How to store mushrooms
Again, when it comes to storing mushrooms, the most important thing to keep in mind is protecting them from moisture at all costs. “The best way to store mushrooms, whether you purchase them fresh from a farmer’s market or in a store-bought container wrapped in plastic, is to place them on paper towels and then put them in a paper bag with the sides folded over so that the mushrooms are exposed on top,” before storing them in the fridge, LaMarita says. This creates the perfect barrier for staving away any condensation that can accumulate in your refrigerator.

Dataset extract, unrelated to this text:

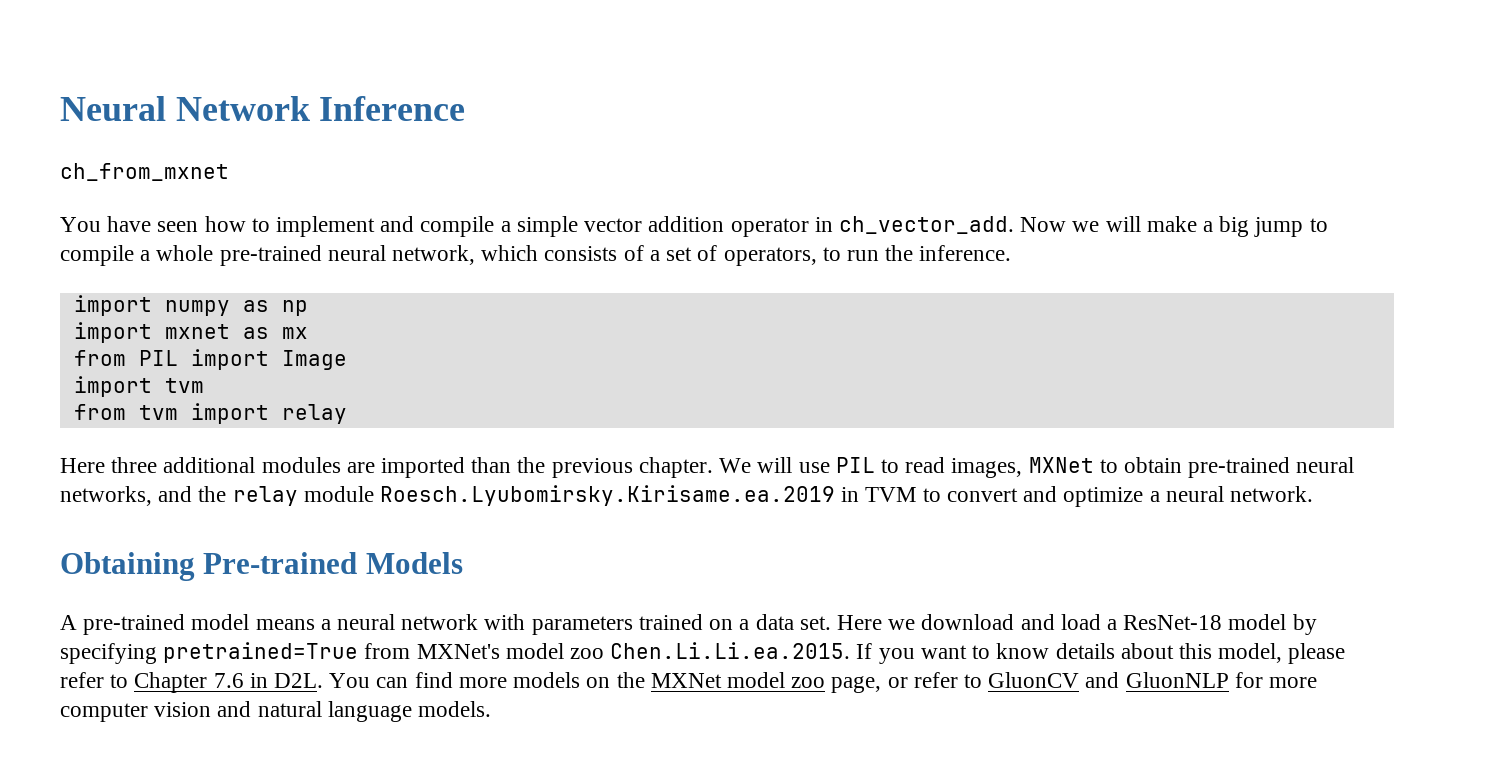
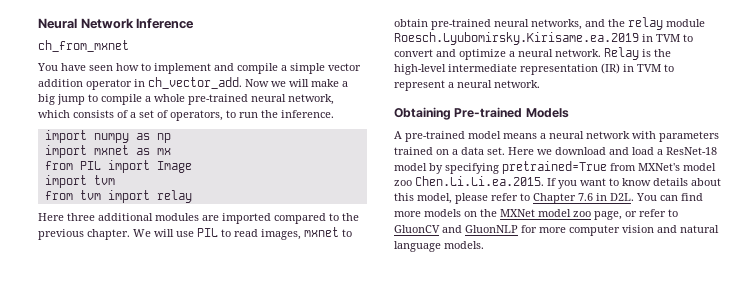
[471,457,512,473] than -> [274,213,339,224] compared to
[1028,457,1094,473] MXNet -> [304,227,339,237] mxnet
(1313, 494) none -> [604,47,671,60] [394,63,674,75] [394,80,540,91] Relay is the high-level intermediate representation (IR) in TVM to represent a neural network.

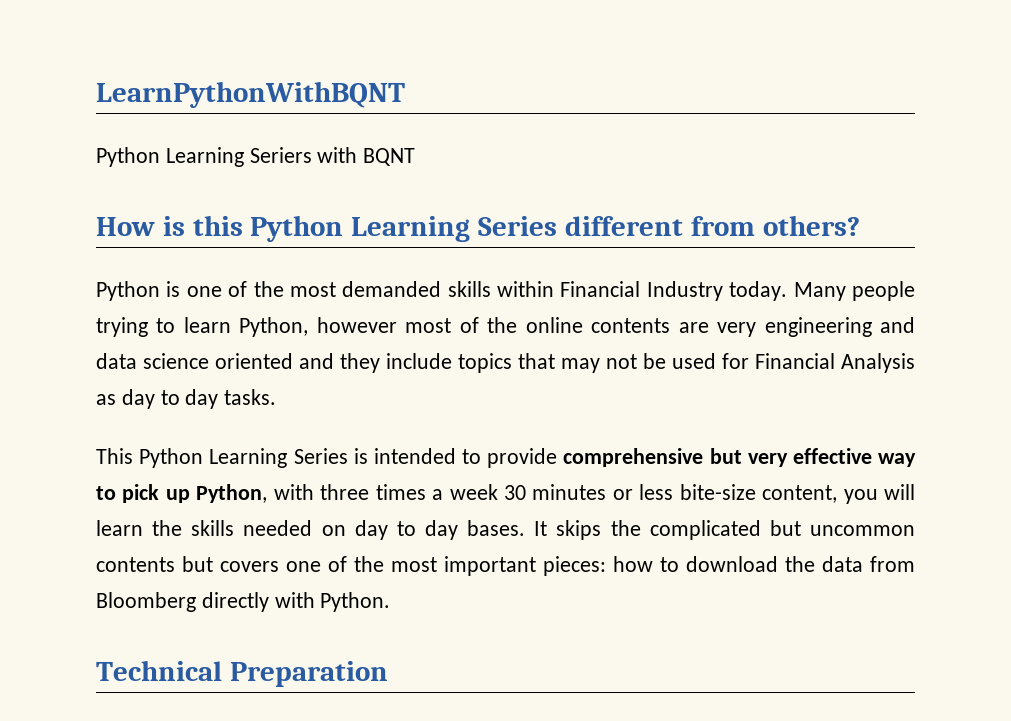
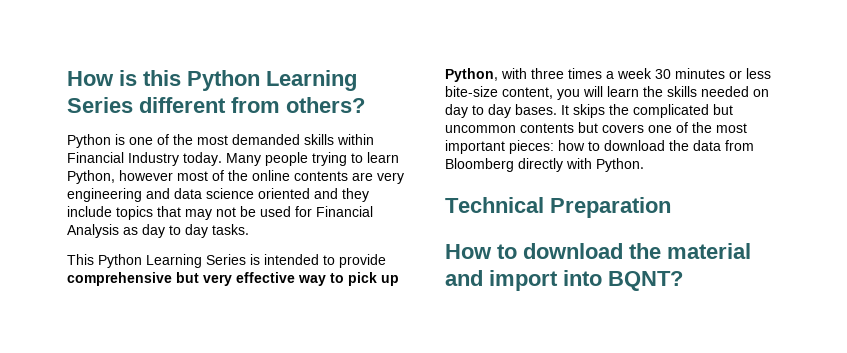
[96,81,405,108] [96,147,416,167] LearnPythonWithBQNT // Python Learning Seriers with BQNT // -> (67, 78) none
(388, 674) none -> [445,243,751,259] [445,270,683,291] // How to download the material and import into BQNT?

LaMarita adds that it’s important to transfer store-bought mushrooms into this setup to prevent them from spoiling quickly. “If you purchase them in a sealed plastic container, they will get moldy and moist quickly,” he explains. This is why he says you shouldn’t wash them before putting them away. “Mushrooms are tricky; they seem like they have no moisture, yet they do, and they also attract moisture from the environment. The idea is to keep them from pulling moisture from the atmosphere and releasing any moisture,” LaMarita says. Which is why he says that “the best mushrooms are those that are dry, firm, and crisp.”